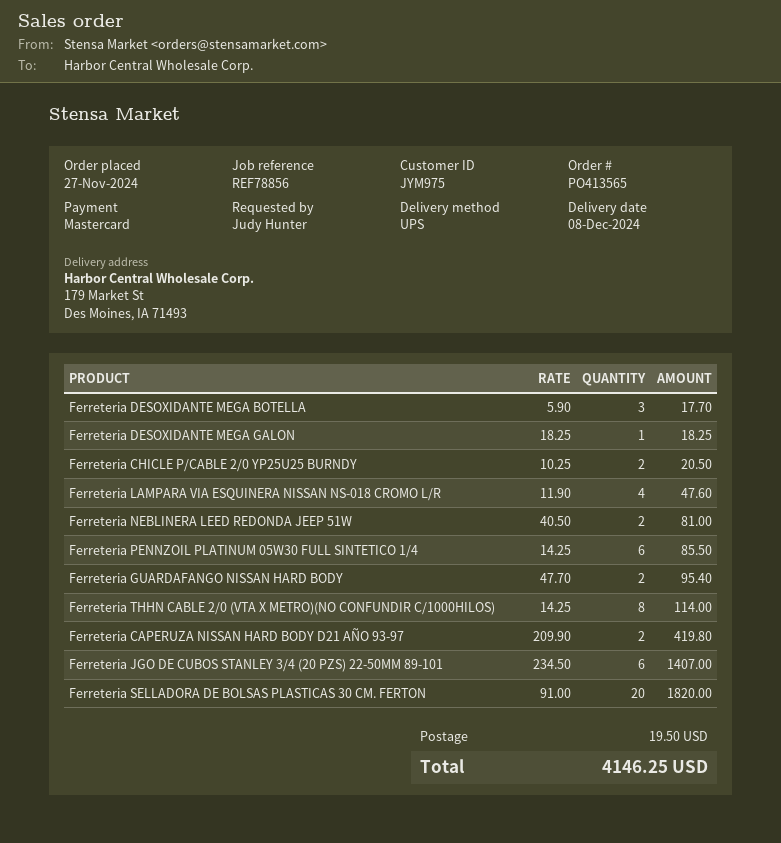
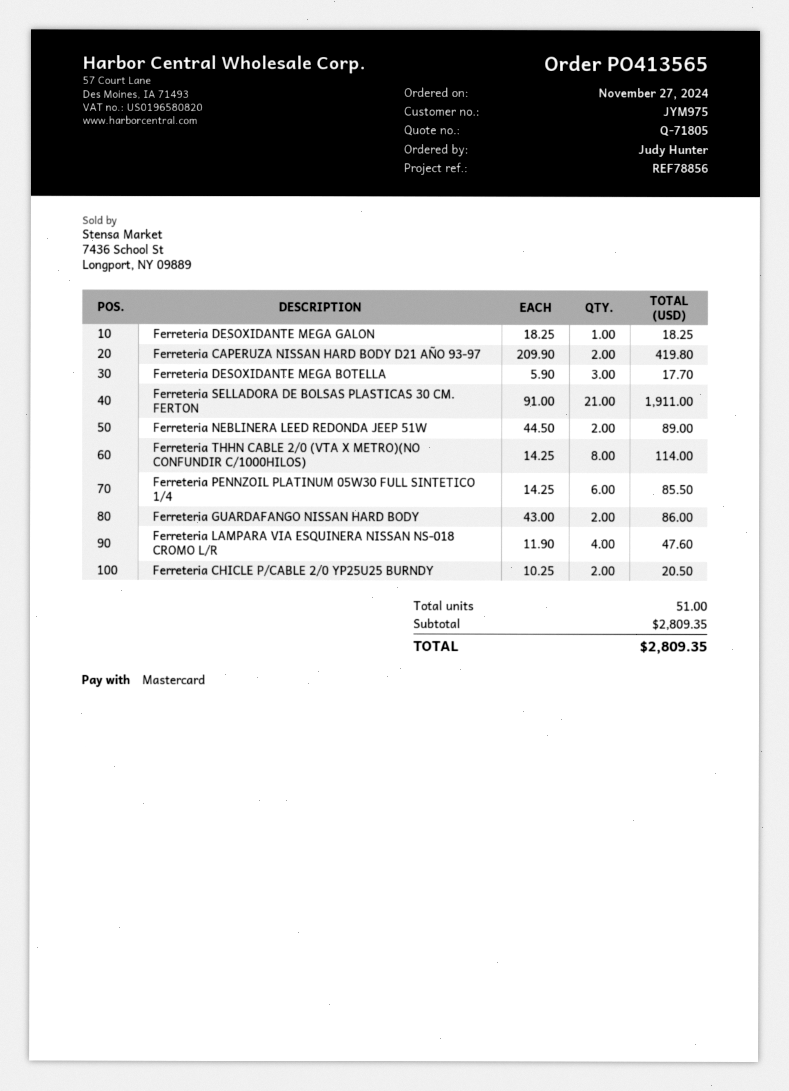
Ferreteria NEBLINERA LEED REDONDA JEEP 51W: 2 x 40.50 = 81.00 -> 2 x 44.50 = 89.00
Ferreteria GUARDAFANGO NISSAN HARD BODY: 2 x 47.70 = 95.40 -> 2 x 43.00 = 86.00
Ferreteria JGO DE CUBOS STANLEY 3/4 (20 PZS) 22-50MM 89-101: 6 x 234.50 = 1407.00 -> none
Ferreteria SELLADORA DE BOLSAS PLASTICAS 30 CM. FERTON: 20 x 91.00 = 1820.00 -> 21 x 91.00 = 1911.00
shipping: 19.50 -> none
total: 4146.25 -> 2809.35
* * *
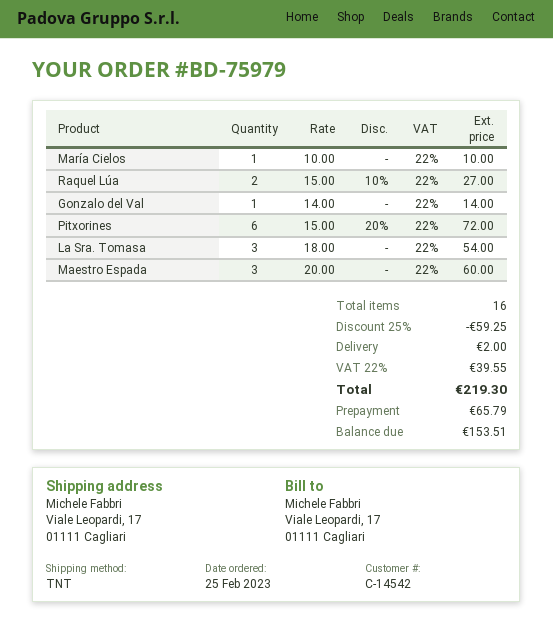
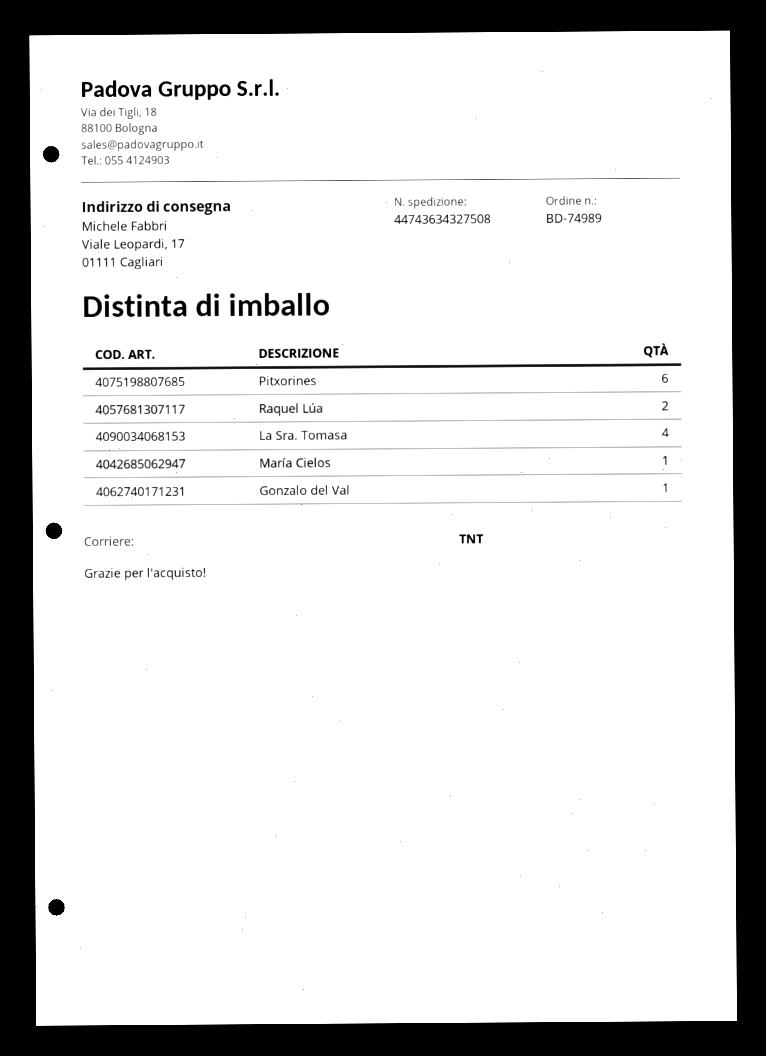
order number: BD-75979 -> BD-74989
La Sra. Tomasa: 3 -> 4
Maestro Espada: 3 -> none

What is required
Output the lines of the records above exactly as they appear, from the line containing "Ferreteria NEBLINERA LEED" through the line containing "Ferreteria JGO DE".

The completed task
Ferreteria NEBLINERA LEED REDONDA JEEP 51W: 2 x 40.50 = 81.00 -> 2 x 44.50 = 89.00
Ferreteria GUARDAFANGO NISSAN HARD BODY: 2 x 47.70 = 95.40 -> 2 x 43.00 = 86.00
Ferreteria JGO DE CUBOS STANLEY 3/4 (20 PZS) 22-50MM 89-101: 6 x 234.50 = 1407.00 -> none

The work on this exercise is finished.